The greatest success is quite honestly, the demise of the upgrade cycle. You are not making colossal, dreadful version switches every five years with a system of ERP SaaS solution in the clouds. The provider sends small updates progressively. You are never behind any update and do not have to spend a weekend waiting to find out the latest version like the old system. It completely changes the game of the sanity of the IT team.
Oh sure, keep the legacy ERP. Personally I enjoy spending my Sunday mornings in a cold server room praying that the database will finish its re-create due to power flicker. Why sleep or social life when you can be able to patch 15 years old software by hand and it only works with Windows Server 2012? Certainly, keep it with the dinosaur of technology; it is fabulous in building the character.
You have to put this in the form of CAPEX vs. OPEX as the leadership. The cost of running legacy systems involves high initial investment in hardware and license depreciation. A SaaS model switches that to an estimated operating cost. In addition, the security measures of a large cloud provider data center are likely to be far stronger than what your local IT store can be keeping on-site.
My current ERP is so ancient that it hasn’t realized that Macarena is no longer a new dance. Moving to the cloud was the same as riding a horse and a carriage to a Tesla. There will be no more excuses of the server being down when one is at home trying to log into the system. All you need is a good internet connection or you will be looking at a wheel of death.
I will act as the devil: You are selling convenience against control. In case the SaaS vendor goes offline, your whole business simply comes to a halt and you can do nothing but wait until they post a status tweet. In legacy, a failure at least provides you with the ability to poke the hardware yourself. It was just something to remember.
It is actually the scalability that sells. Suppose your company doubles its size in a year, a cloud system simply readjusts your bill. In your previous system, you would have been placing new rack orders, recruiting more sysadmins and curled up sobbing at the procurement invoices. Go cloud and don't look back.
The immigration will be a nightmare I shall not tell you otherwise. Decommissioning of an old system is comparable to cleaning a basement that was not opened since 1998. But when you are over on the other side? The fact that one does not ever have to worry about hardware refresh again is worth all the headaches during the transition.

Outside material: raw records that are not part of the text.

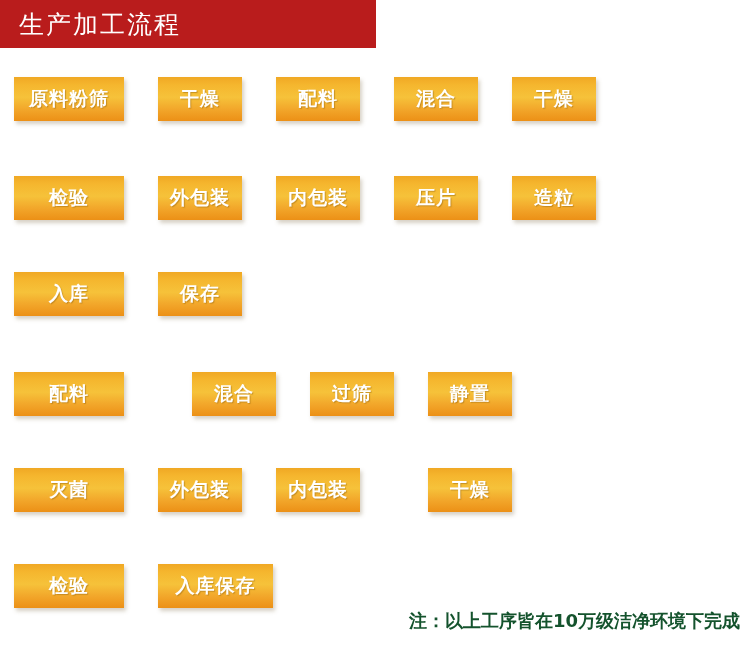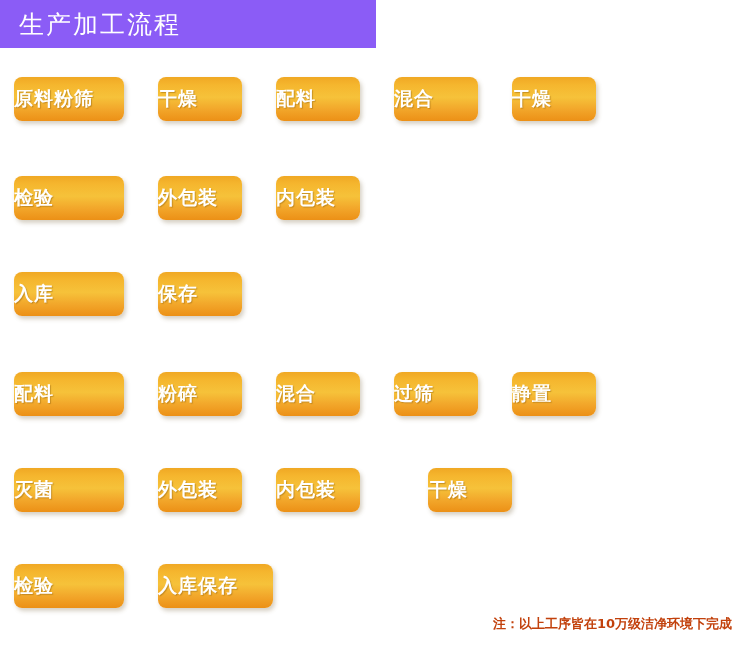--- a/index.html
+++ b/index.html
@@ -22,7 +22,7 @@
     top: 0;
     width: 376px;
     height: 48px;
-    background: #8b5cf6;
+    background: #b91c1c;
   }
   .title-bar .title-text {
     position: absolute;

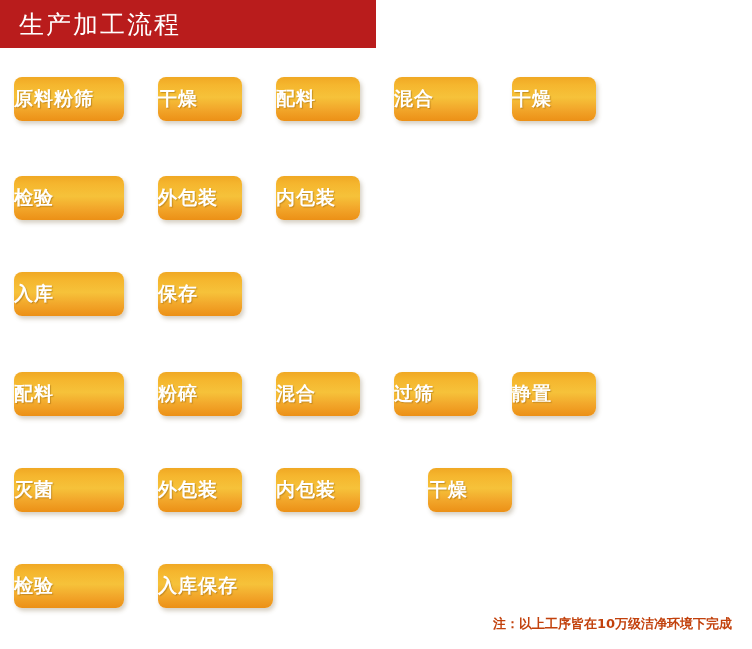--- a/index.html
+++ b/index.html
@@ -48,7 +48,7 @@
   .node {
     position: relative;
     height: 44px;
-    border-radius: 8px;
+    border-radius: 0;
     background: linear-gradient(180deg,
                 #f0a824 0%,
                 #f5b62e 18%,
@@ -58,6 +58,7 @@
     box-shadow: 2px 3px 4px rgba(120,100,60,0.30);
     display: flex;
     align-items: center;
+    justify-content: center;
     flex: none;
   }
   .node .label {

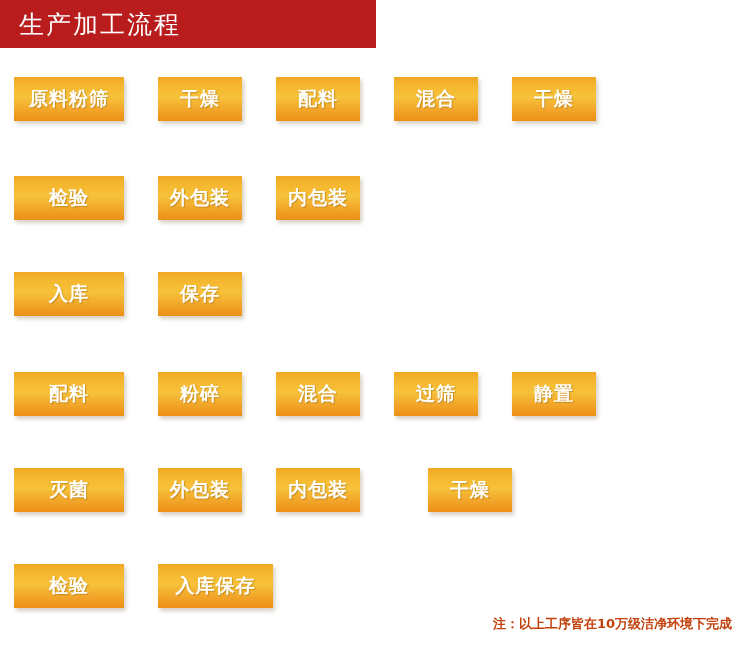--- a/index.html
+++ b/index.html
@@ -186,6 +186,9 @@
   <div class="arrow-h">
     <span class="glyph"><span class="arrow-left-shape"></span></span>
   </div>
+  <div class="node w105">
+    <span class="label">压片</span>
+  </div>
   <div class="arrow-h">
     <span class="glyph"><span class="arrow-left-shape"></span></span>
   </div>

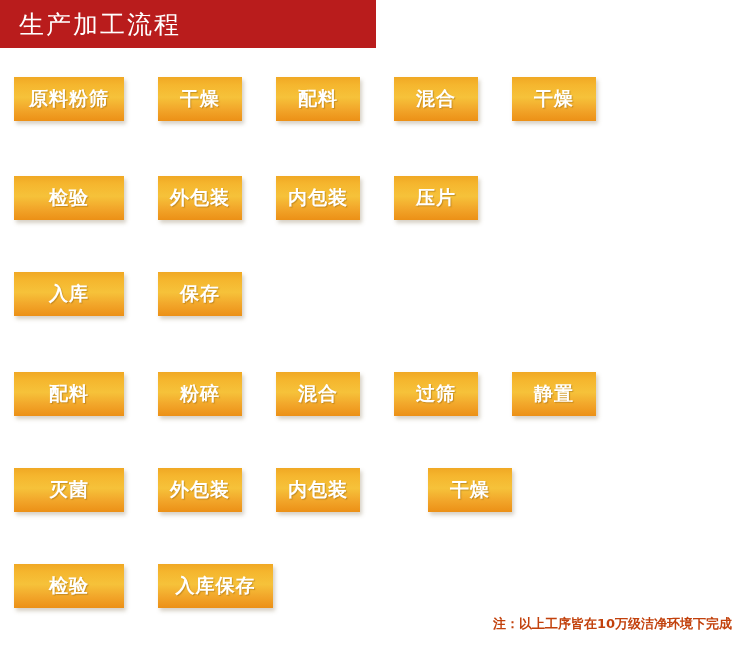--- a/index.html
+++ b/index.html
@@ -192,6 +192,9 @@
   <div class="arrow-h">
     <span class="glyph"><span class="arrow-left-shape"></span></span>
   </div>
+  <div class="node w105">
+    <span class="label">造粒</span>
+  </div>
 </div>
 
 <div class="arrow-v" style="left:57px; top:232px;">

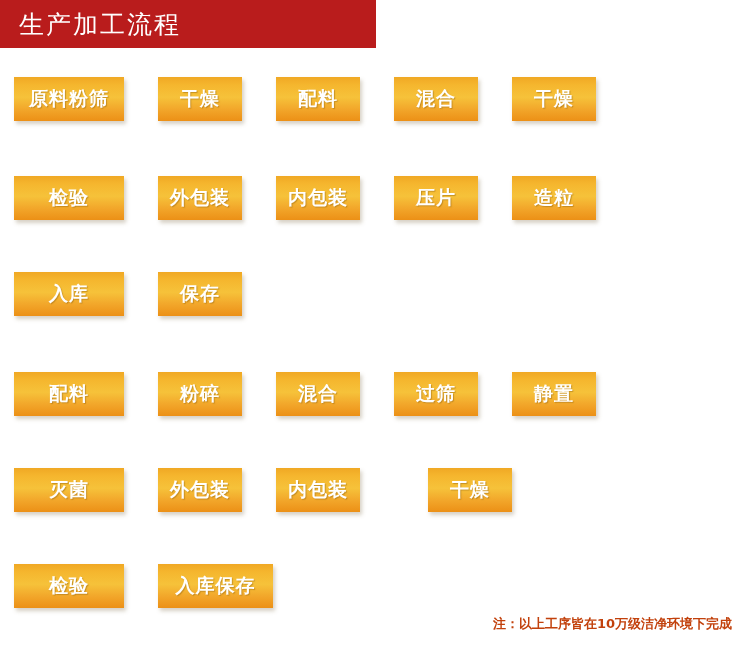--- a/index.html
+++ b/index.html
@@ -220,9 +220,6 @@
   <div class="arrow-h">
     <span class="glyph"><span class="arrow-right-shape"></span></span>
   </div>
-  <div class="node w105">
-    <span class="label">粉碎</span>
-  </div>
   <div class="arrow-h">
     <span class="glyph"><span class="arrow-right-shape"></span></span>
   </div>

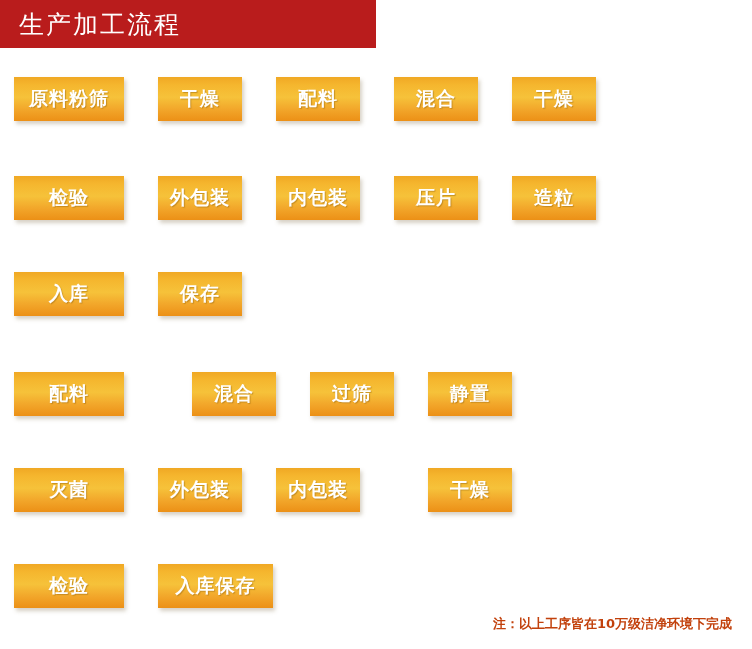--- a/index.html
+++ b/index.html
@@ -118,10 +118,10 @@
   
   .footer-note {
     position: absolute;
-    right: 20px;
+    right: 12px;
     bottom: 16px;
-    color: #c2410c;
-    font-size: 13px;
+    color: #14532d;
+    font-size: 18px;
     font-weight: bold;
     white-space: nowrap;
   }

It is not only the cost of the parts it is the knowledge of the tribal nature of the maintenance of the old systems. You are likely to have one of those men who knows how the entire sham operates and when he retires, it is all over with you. The current standards that are employed in the SaaS systems are much easier to train new employees on.
Wait, we are still using on-prem ERPs in 2026? It is like sending a text message using a rotary phone. And unless it is a government bunkhouse secret facility with zero internet connectivity, there is no logical justification to remain on legacy. The subscription is compensated by the maintenance savings in two years.
Target the factor of accessibility. Your employees desire to be mobile on their tablets and phones, and not have to be chained to a desktop in your office through a stuttering VPN. Cloud-based system implies that your data is everywhere your employees go. It is not saving a few dollars on server components, but rather it is about productivity.